When the papers are over, the party’s still going. Our next featured artist, Sarah Marchand, will be presenting her one-woman piece #Ytheatre in our final event of the conference – a solo performance cabaret on Sunday, February 7th:
Struggling to find stable employment, spending countless hours for unpaid work, stretching one’s mental and social well being for a poorly attended performance–all at what cost? Why do we continue to produce theatre knowing the risks involved?
As an emerging actress, I have often asked myself and other theatre enthusiasts this question and usually receive the same answer: “because we’re crazy and we love it”. Now that I am no longer a student, however, and am actively pursuing a career in theatre, I am dissatisfied with this response. Why are artists pursuing an artform that grows increasingly outdated? Can theatre still have an impact on people in a digitized age? How can we get more audiences to attend live performances? Is it feasible to pursue theatre as a career, or should it remain a hobby that we do outside of our full-time job?
Inspired by the work of Anna Deavere Smith, #Ytheatre seeks to explore some of these prevalent questions in a verbatim theatre piece.

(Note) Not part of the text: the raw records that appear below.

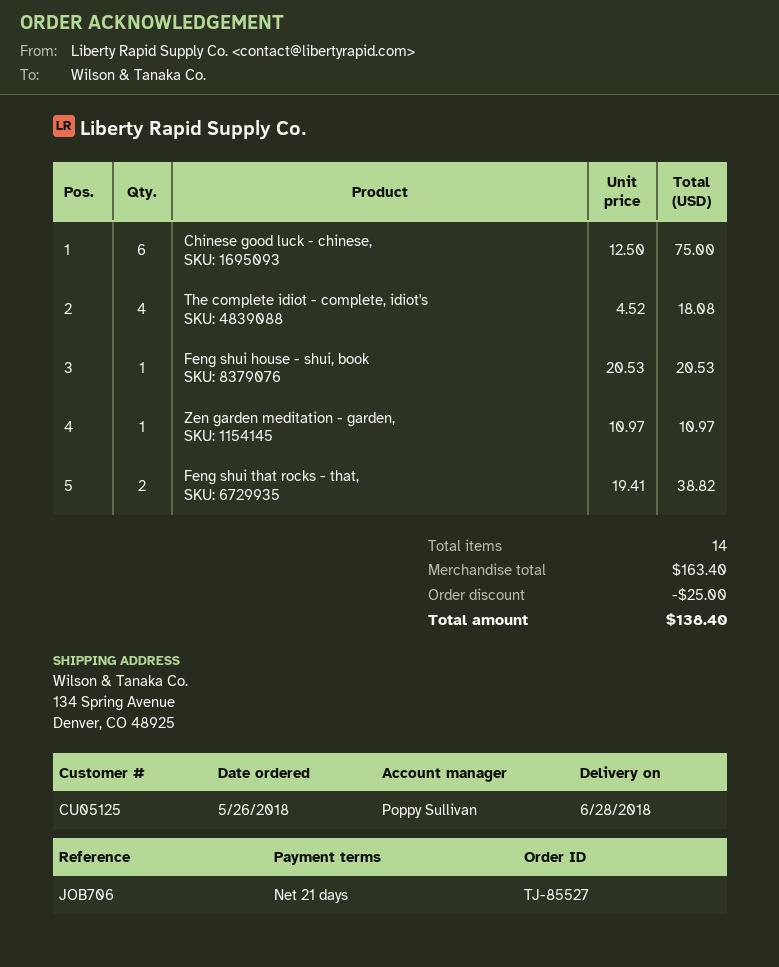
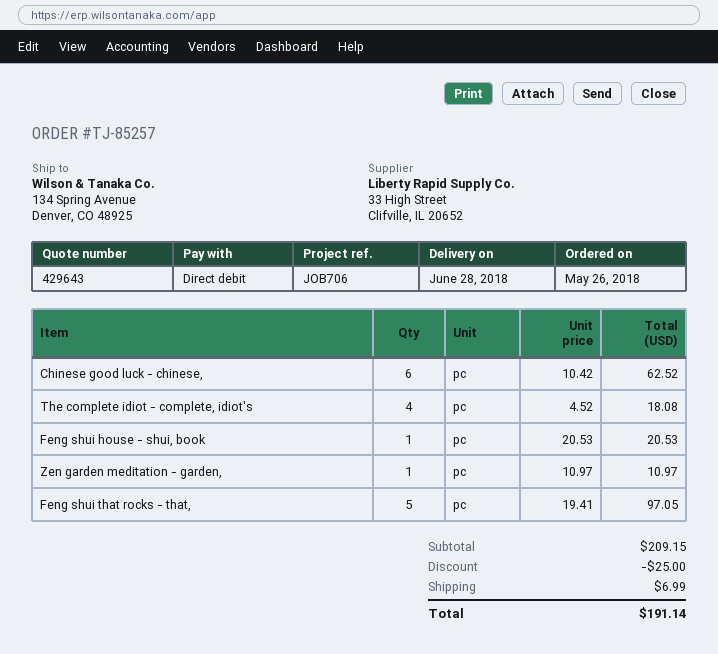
order number: TJ-85527 -> TJ-85257
Chinese good luck - chinese,: 6 x 12.50 = 75.00 -> 6 x 10.42 = 62.52
Feng shui that rocks - that,: 2 x 19.41 = 38.82 -> 5 x 19.41 = 97.05
subtotal: 163.40 -> 209.15
shipping: none -> 6.99
total: 138.40 -> 191.14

Sarah Marchand is an MA graduate from the University of Toronto’s Centre for Drama, Theatre and Performance Studies. She hold a BFA in Theatre Performance and Honours English Literature from Concordia University and is the 2013 recipient of the Hnatyshyn Foundation’s Emerging. Artist Grant in English Theatre. As part of her practice-based research, she seeks to explore how the performing arts respond to an increasingly digitized age. Other performance interests include Peking Opera, Elizabethan theatre and contemporary Canadian works.